Following a 30-minute discussion at Monday’s committee of the whole meeting, council voted to undertake public consultations on whether to allow vacation rentals as a permitted accessory use in low-density residential zones.
Contract planner Christopher Garrish told council that while vacation rentals have emerged in communities across B.C. as an important form of tourist accommodation over the past decade — and have allowed homeowners to generate a revenue stream to offset high property costs — they have also generated myriad concerns and complaints.
Some of those complaints include changing the character of a neighbourhood by removing a dwelling from residential use, increasing the cost of housing and real estate, reducing the number of long-term rentals and creating conflicts in residential neighbourhoods through the generation of excessive noise, parking congestion and unsightly premises.
Staff have completed a review of what other communities in the region are doing in relation to allowing short term vacation rentals – defined as any stay by visitors less than 30 days – and the challenge is to strike a balance between regulations and enforcement, said Mr. Garrish.
A report for council discussed last September indicates short-term vacation rentals are already occurring in Oliver and appear to be more prevalent than tradition bed-and-breakfast operations, he added.
Of the 24 properties identified as potentially comprising an operating vacation rental, most were in a zone that only permits single-detached homes as the principal type of dwelling unit.
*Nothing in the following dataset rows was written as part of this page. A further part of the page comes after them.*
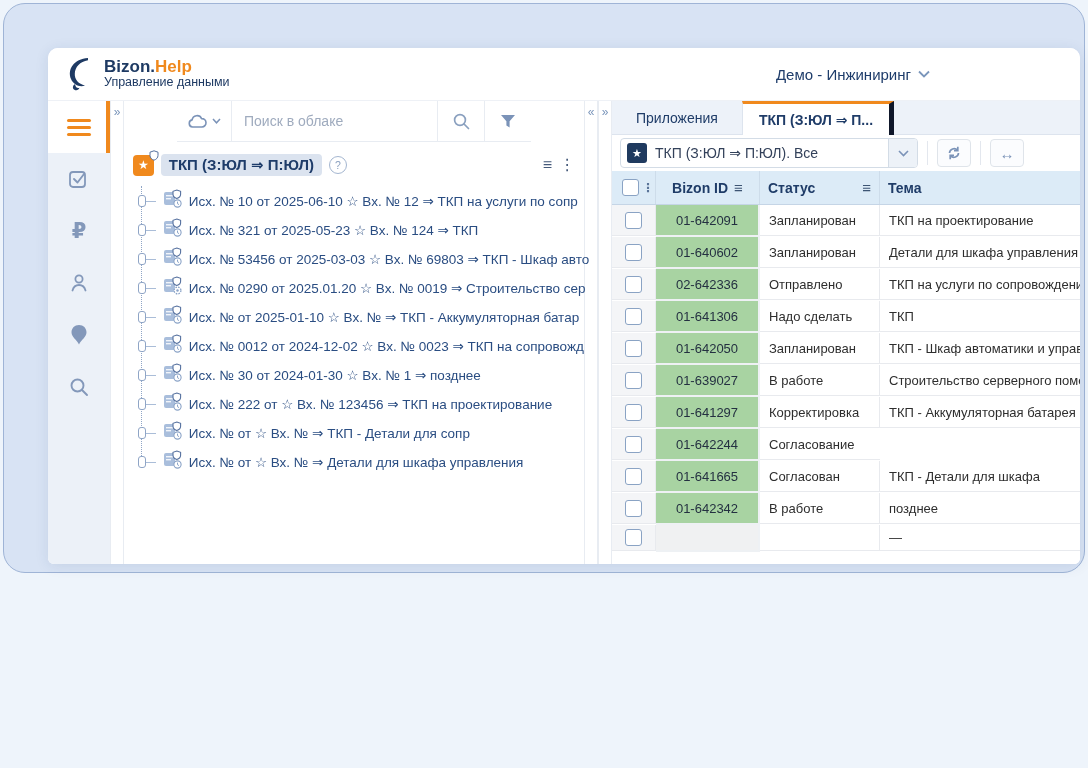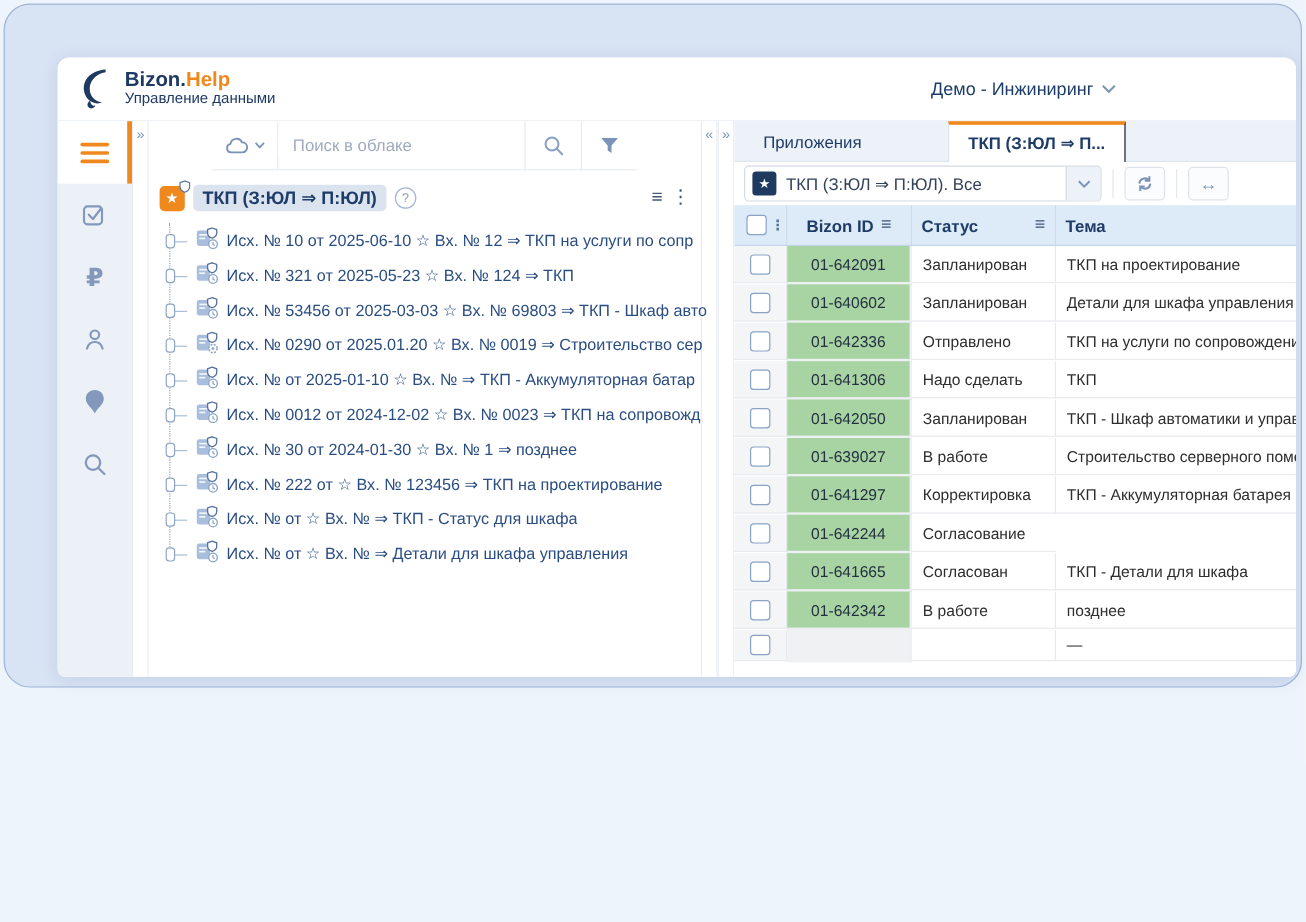--- a/index.html
+++ b/index.html
@@ -68,8 +68,8 @@
   .right-panel{flex:1;min-width:0;display:flex;flex-direction:column;background:#fff;}
   .tabs{height:33px;flex:0 0 33px;background:#edf2f9;border-bottom:1px solid #dde4ee;display:flex;align-items:stretch;}
   .tab{padding:0 24px;display:flex;align-items:center;font-size:14px;color:#1f3c68;cursor:pointer;}
-  .tab.active{background:#fff;border-top:3px solid #f0891d;border-left:1px solid #dde4ee;border-right:1px solid #0f172a;
-    font-weight:bold;margin-bottom:-1px;padding:0 16px;margin-left:48px;}
+  .tab.active{background:#fff;border-top:3px solid #f0891d;border-left:1px solid #dde4ee;border-right:5px solid #0f172a;
+    font-weight:bold;margin-bottom:-1px;padding:0 16px;}
   .toolbar{height:36px;flex:0 0 36px;display:flex;align-items:center;background:#fff;padding-left:8px;gap:9px;}
   .view-select{display:flex;align-items:center;height:28px;border:1px solid #d3dce6;border-radius:4px;width:296px;
     overflow:hidden;cursor:pointer;background:#fff;}

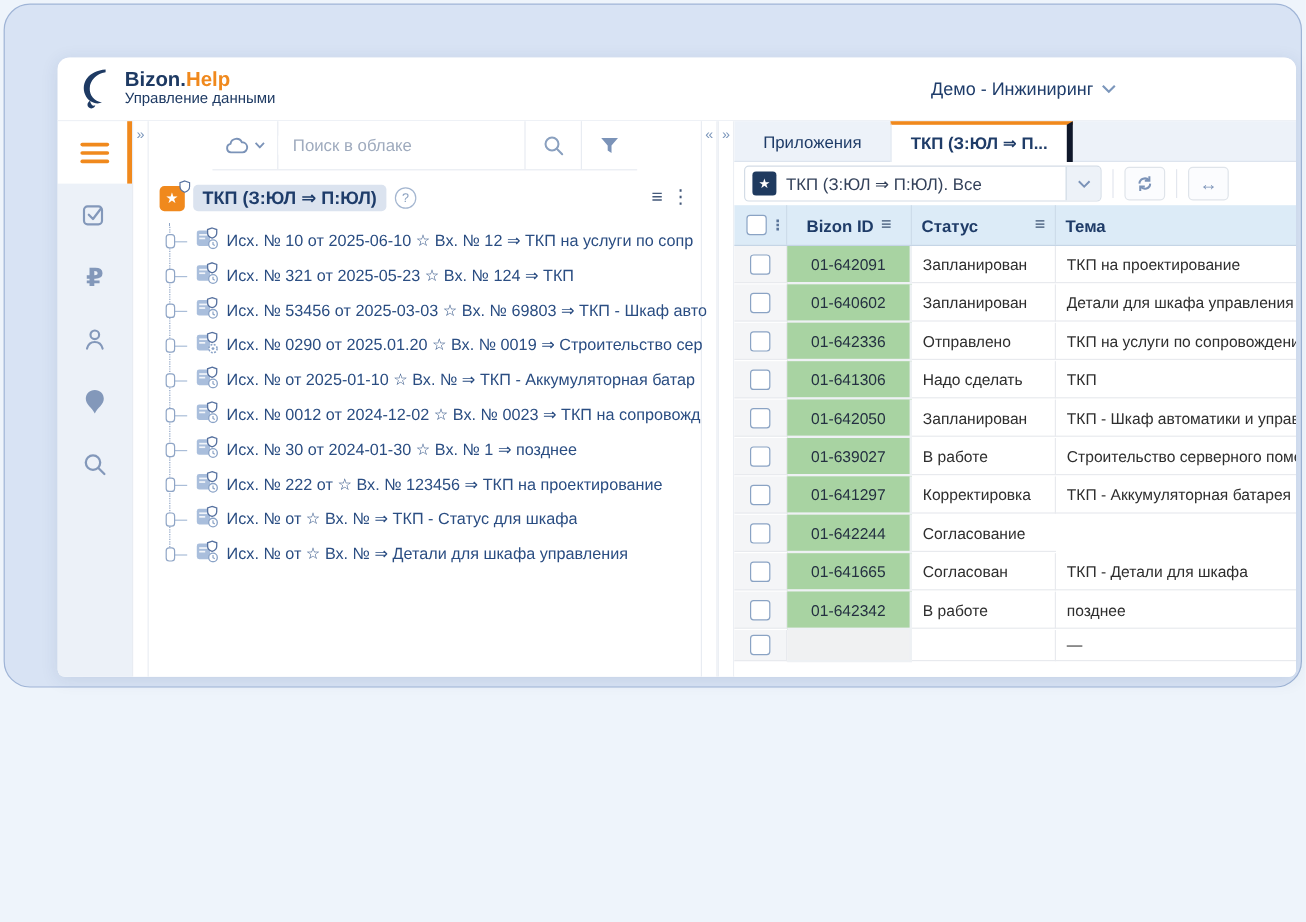--- a/index.html
+++ b/index.html
@@ -493,7 +493,7 @@
                 <div class="cell c-cb">
                   <span class="checkbox"></span>
                 </div>
-                <div class="cell c-id">01-642336</div>
+                <div class="cell c-id">02-642336</div>
                 <div class="cell">Отправлено</div>
                 <div class="cell">ТКП на услуги по сопровождению</div>
               </div>

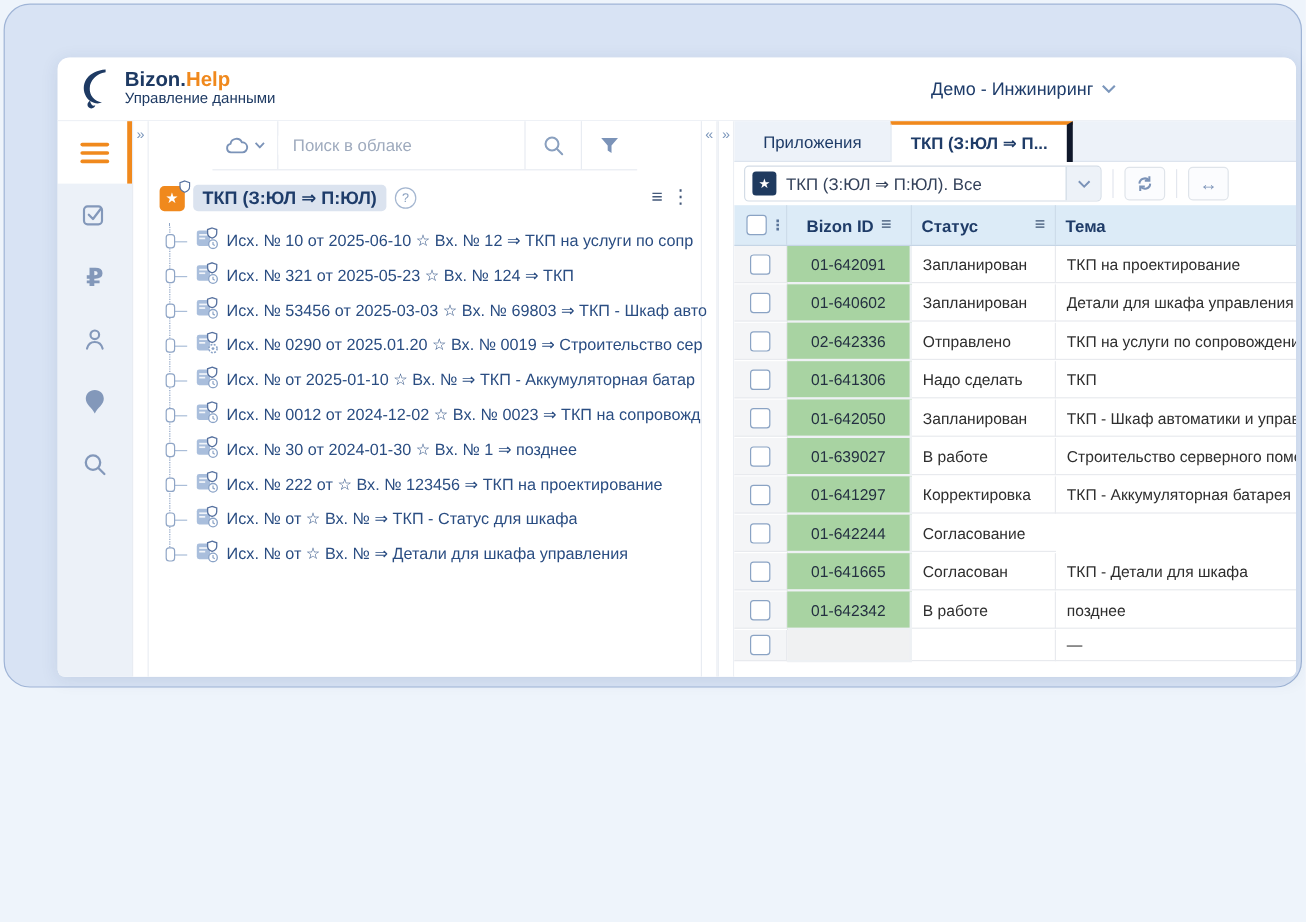--- a/index.html
+++ b/index.html
@@ -388,7 +388,7 @@
                       </g>
                     </svg>
                   </span>
-                  <span class="t-label">Исх. № от ☆ Вх. № ⇒ ТКП - Статус для шкафа</span>
+                  <span class="t-label">Исх. № от ☆ Вх. № ⇒ ТКП - Детали для сопр</span>
                 </li>
                 <li class="tree-item">
                   <span class="t-handle"></span>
Council has the option of prohibiting short-term vacation rentals within all zones or allowing them, which would require an amendment to the town’s Official Community Plan bylaw in order to address the current limitation on commercial uses in the residential designations, he said.
There hasn’t been any public consultation with local residents regarding support for vacation rentals as a permitted use in residential zones, Mr. Garish told Council.
It’s estimated that only 10 per cent of short-term vacation rental operators will voluntarily comply with a licensing or permitting scheme, but this figure increases to 90 percent if operators believe they will be caught through active enforcement by local government, he added.
Coun. Larry Schwartzenberger said it’s his understanding that two property owners in Oliver have already applied for and received business licences to operate short-term vacation rental businesses, so it’s obvious to him council should move forward with implementing rules and regulations to allow these businesses in residential zones.
Coun. Aimee Grice said her main concern was the effect allowing short-term vacation rentals would have on long-term rental properties, noting she was worried some properties would be busy for six months of the year and sit empty the other six months.
Mayor Martin Johansen said municipalities across the province are dealing with this issue and he believes the time has come to determine how to manage and control short-term vacation rentals either through issuing business licenses or introducing a new bylaw that would control where these business can operate and other rules and regulations.
Several councillors mentioned it would be their preference that any bylaw or business license include provisions that would guarantee that property owners wanting to rent out short-term vacation properties would be on-site at all times to monitor their visitors during their stay in Oliver.
Details of the public consultation meetings are expected to be announced soon.